Input =
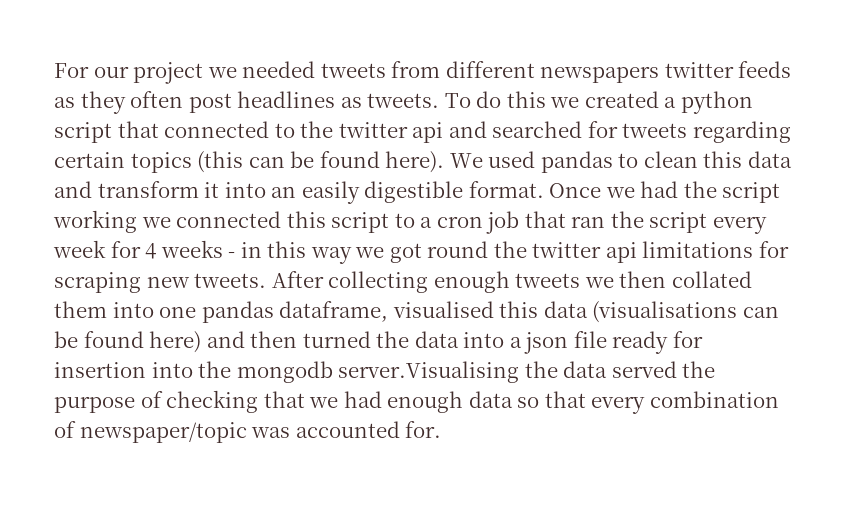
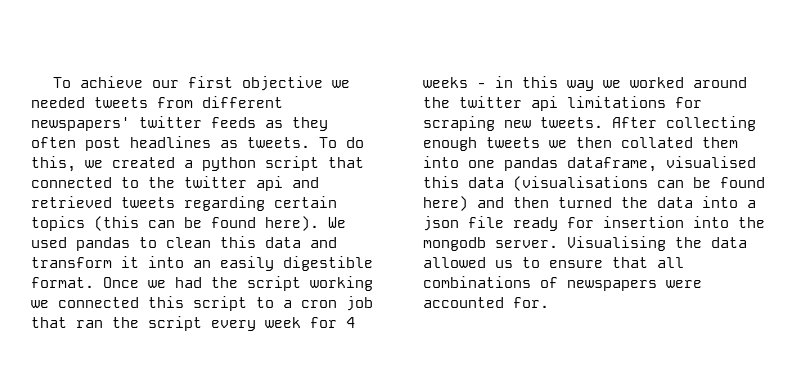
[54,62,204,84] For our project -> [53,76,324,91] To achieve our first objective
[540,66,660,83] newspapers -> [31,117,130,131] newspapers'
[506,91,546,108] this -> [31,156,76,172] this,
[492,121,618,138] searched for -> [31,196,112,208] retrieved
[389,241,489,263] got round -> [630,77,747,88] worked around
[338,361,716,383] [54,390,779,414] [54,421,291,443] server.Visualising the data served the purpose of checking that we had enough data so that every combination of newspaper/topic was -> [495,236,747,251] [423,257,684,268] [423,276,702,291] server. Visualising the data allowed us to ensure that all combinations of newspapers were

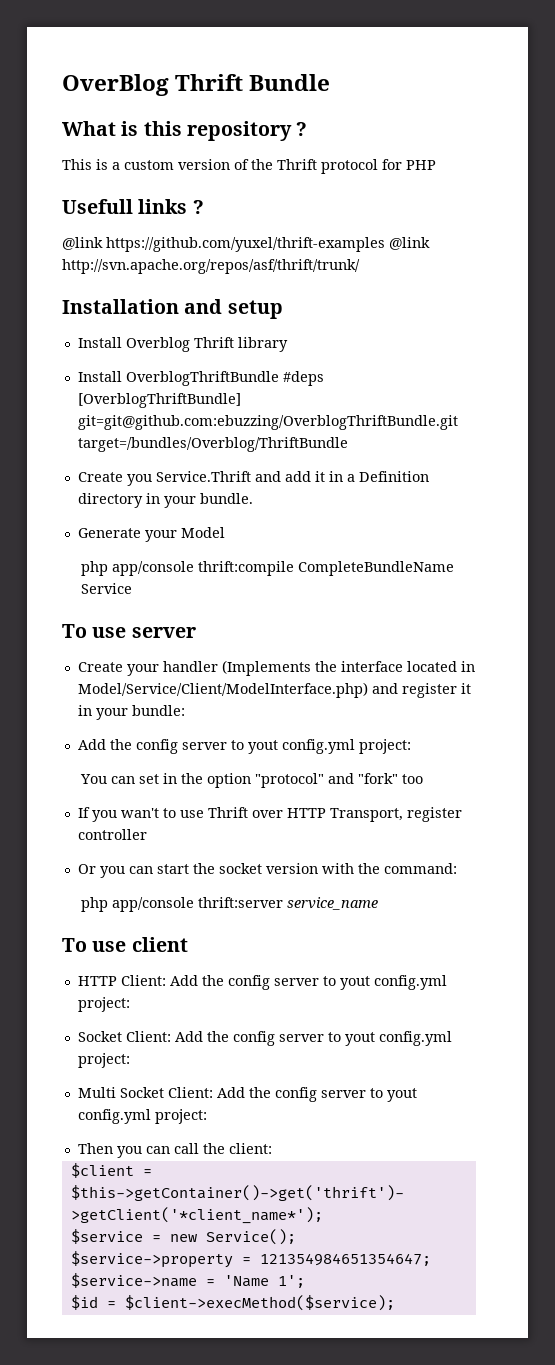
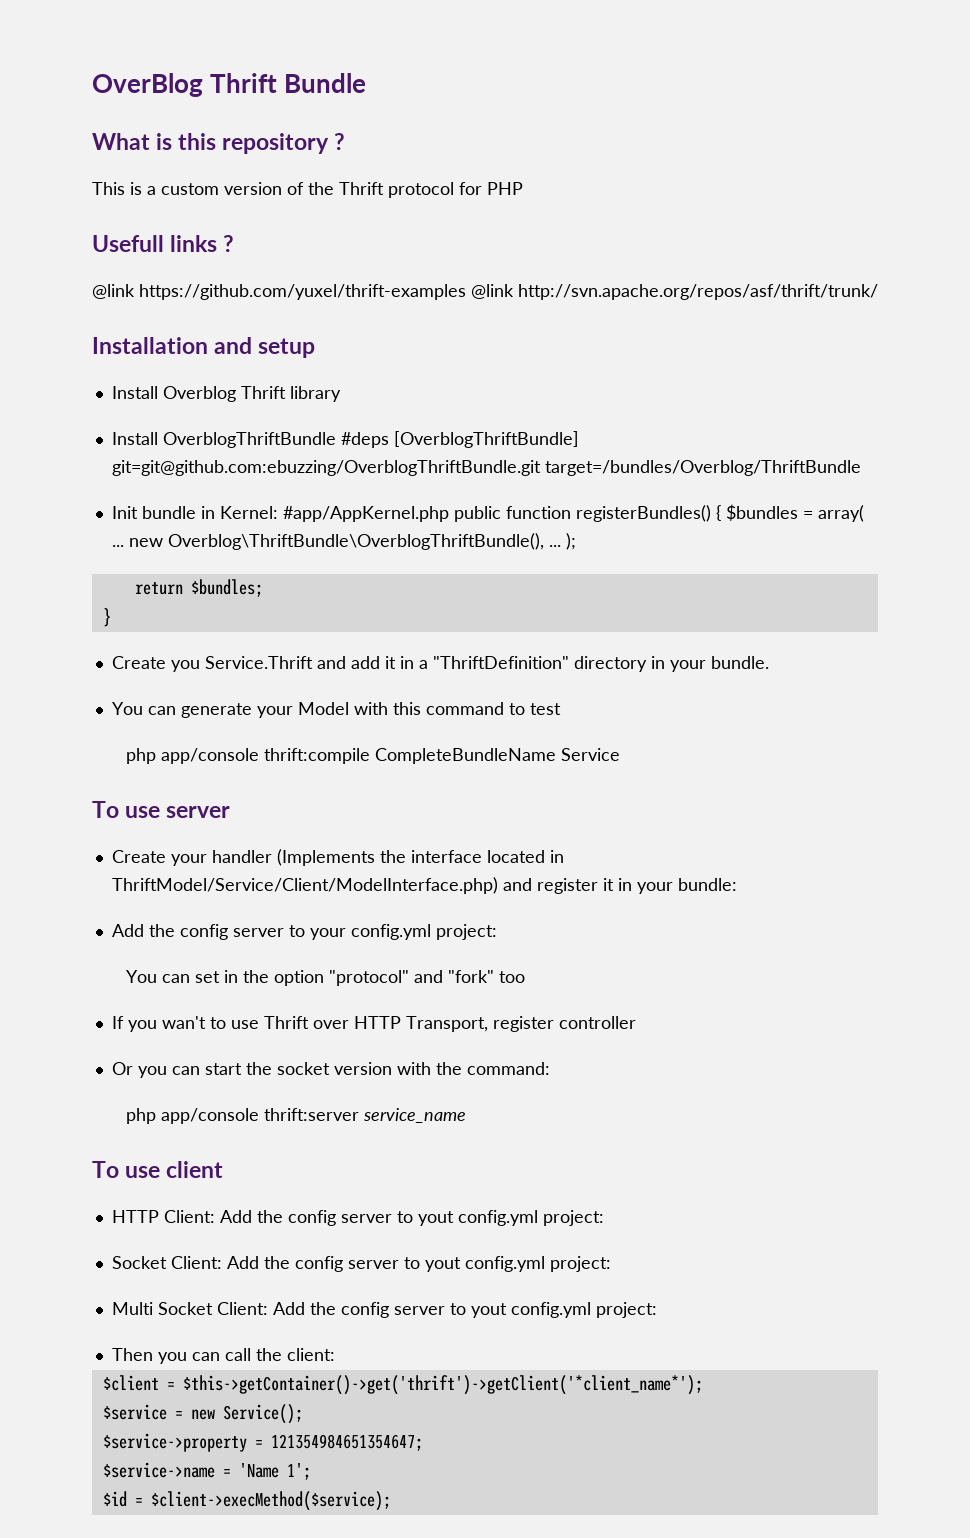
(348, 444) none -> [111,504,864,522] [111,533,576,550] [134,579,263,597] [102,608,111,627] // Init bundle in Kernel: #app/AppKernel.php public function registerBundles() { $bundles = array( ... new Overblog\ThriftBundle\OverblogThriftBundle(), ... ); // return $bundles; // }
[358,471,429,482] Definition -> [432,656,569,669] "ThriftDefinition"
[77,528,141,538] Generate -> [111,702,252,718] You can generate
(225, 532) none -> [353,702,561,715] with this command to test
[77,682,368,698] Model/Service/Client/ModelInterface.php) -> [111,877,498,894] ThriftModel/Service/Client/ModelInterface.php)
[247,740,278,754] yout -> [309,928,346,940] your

What is required =
Your output should be an exact transcription of the line that holds "[77,528,141,538] Generate ->" and each line after it through the end of the listing above.

Solution to this problem =
[77,528,141,538] Generate -> [111,702,252,718] You can generate
(225, 532) none -> [353,702,561,715] with this command to test
[77,682,368,698] Model/Service/Client/ModelInterface.php) -> [111,877,498,894] ThriftModel/Service/Client/ModelInterface.php)
[247,740,278,754] yout -> [309,928,346,940] your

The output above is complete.